A World of Uncertainties

Unemployment finally moved down a notch from 9% to 8.6%, mixed progress is taking place with Europe’s financial problems and stocks continue to bounce up and down. They always have but this year seems to have been particularly hard on investor nerves, probably because much of the fluctuating took place within a cloud of bitter political wrangling.

After all this sound and fury, the Standard & Poor’s 500 stock index is down around one percent. Fortunately, some of the more consistently reliable guideposts to the stock market indicate a higher market as we move toward another New Year.

The “Presidential Election Cycle” has been a reliable market indicator for over seventy years. This augers a higher market in the year before a presidential election and last failed in 1939, when the market lost one tenth of one percent, a sturdy performance considering the other events of that year. Unlike many market superstitions, there may be some basis to this as one suspects that every incumbent President is using all possible tools to boost his party’s chances for the following November.

Going into this year, the annual gain for this third year was a robust 20 percent. The next best year was the election year, itself, with a return of 8 percent. Investors can also hope for the “Santa Claus” rally, usually defined as the last five trading days of every year plus the first two of the next. It has produced a return of almost 2% for fifty years, but is probably more useful as an indicator of the investment outlook for the coming year. Santa skipped Wall Street in both 1999-2000 and 2007-2008, foretelling two nasty market years.

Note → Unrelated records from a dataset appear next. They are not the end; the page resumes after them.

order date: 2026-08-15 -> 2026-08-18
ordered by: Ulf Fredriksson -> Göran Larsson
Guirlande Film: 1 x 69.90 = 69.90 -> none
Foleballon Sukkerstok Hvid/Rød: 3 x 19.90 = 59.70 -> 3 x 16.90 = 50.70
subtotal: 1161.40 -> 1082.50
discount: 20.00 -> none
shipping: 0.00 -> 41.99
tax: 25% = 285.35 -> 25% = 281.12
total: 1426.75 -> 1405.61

The Euro Zone still threatens like the Ghost of Christmas Future. The European Union is complex and large; in fact, the EU is the world’s largest economy. Its stresses are apparent and their solution uncertain but the mutual benefits of union provide a compelling case that resolution, even if temporary, lies ahead. The dollar outpaced the Euro recently although a potential U.S. default drove it down 15% earlier this year. Dollar and Euro exchange rates are now about where they started, somewhat like stocks despite similar volatile market swings.

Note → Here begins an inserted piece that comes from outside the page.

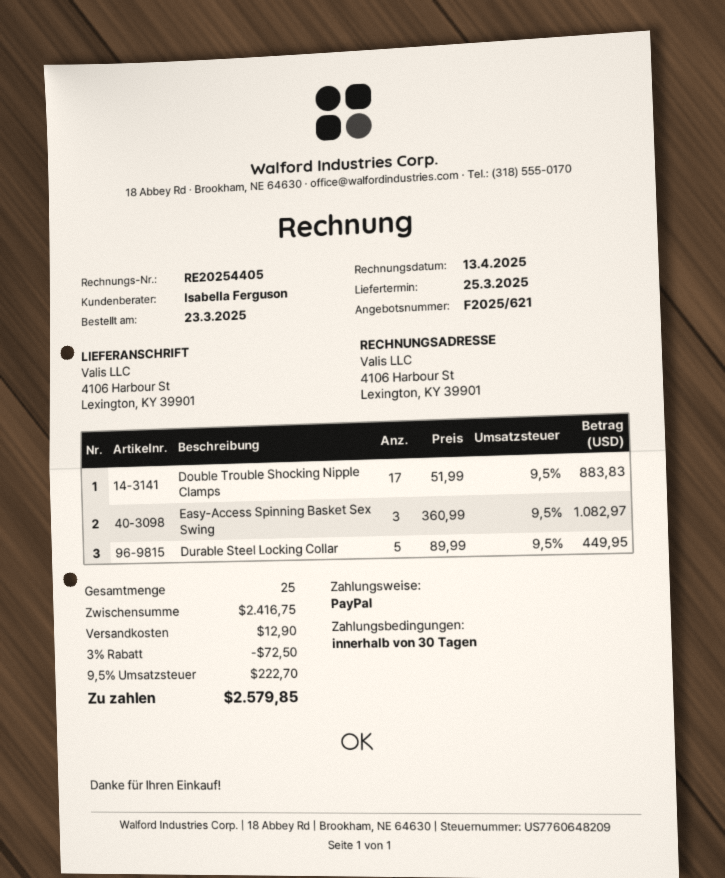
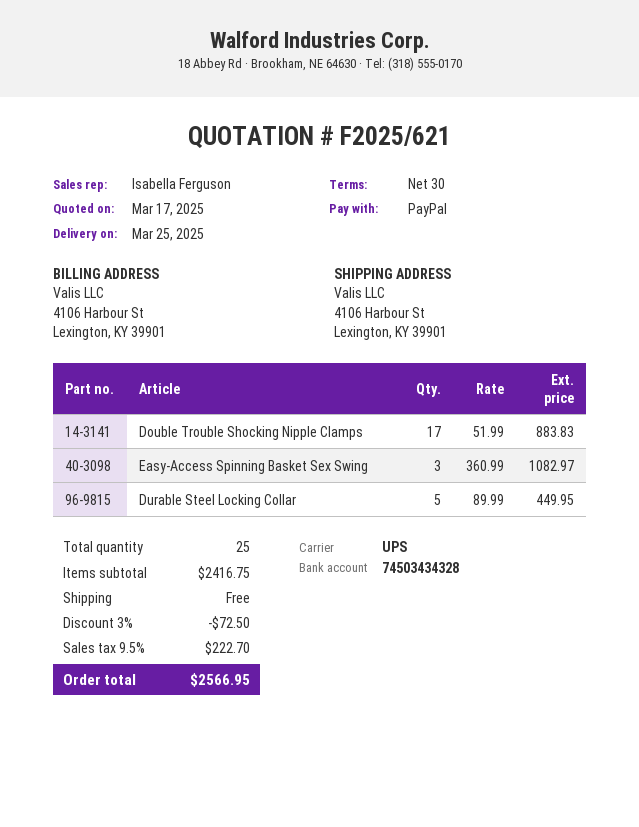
shipping: 12.90 -> 0.00
total: 2579.85 -> 2566.95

The storm clouds over Europe have caused many investors to shy away from stocks with any associations to the Old World. ING Global Real Estate Income (IGR-$7), whose holdings are primarily in the U.S., Canada and Australia, has slipped to a 15% discount from net asset value and yields 8%.

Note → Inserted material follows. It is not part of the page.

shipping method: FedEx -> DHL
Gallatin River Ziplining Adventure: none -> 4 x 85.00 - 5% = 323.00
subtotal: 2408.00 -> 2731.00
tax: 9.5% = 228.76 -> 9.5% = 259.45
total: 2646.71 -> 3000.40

Wells Fargo Multi-Sector (ERC-$15) also yields 8%, paid monthly. The average duration of its holdings is 7 years, good protection against the inevitable bursting of the long-term bond bubble. The buying frenzy for the apparent security of government bonds seems to have blinded many holders to the inevitable damage to longer-term bond prices whenever interest rates go up.

That will probably not be for at least a year as the Federal Reserve continues its efforts to keep a weak recovery pointed the right way. Businesses are understandably reluctant to expand amid prevailing layers of uncertainty. Much effort is spent on finding scapegoats but the main cause continues to be dealing with the huge debts, here and abroad, run up during the fat years by consumers, homeowners, banks and governments. These were all done with the consent of the governed, thus reminding me of the line from the old comic strip “Pogo,” “We have met the enemy and he is us.”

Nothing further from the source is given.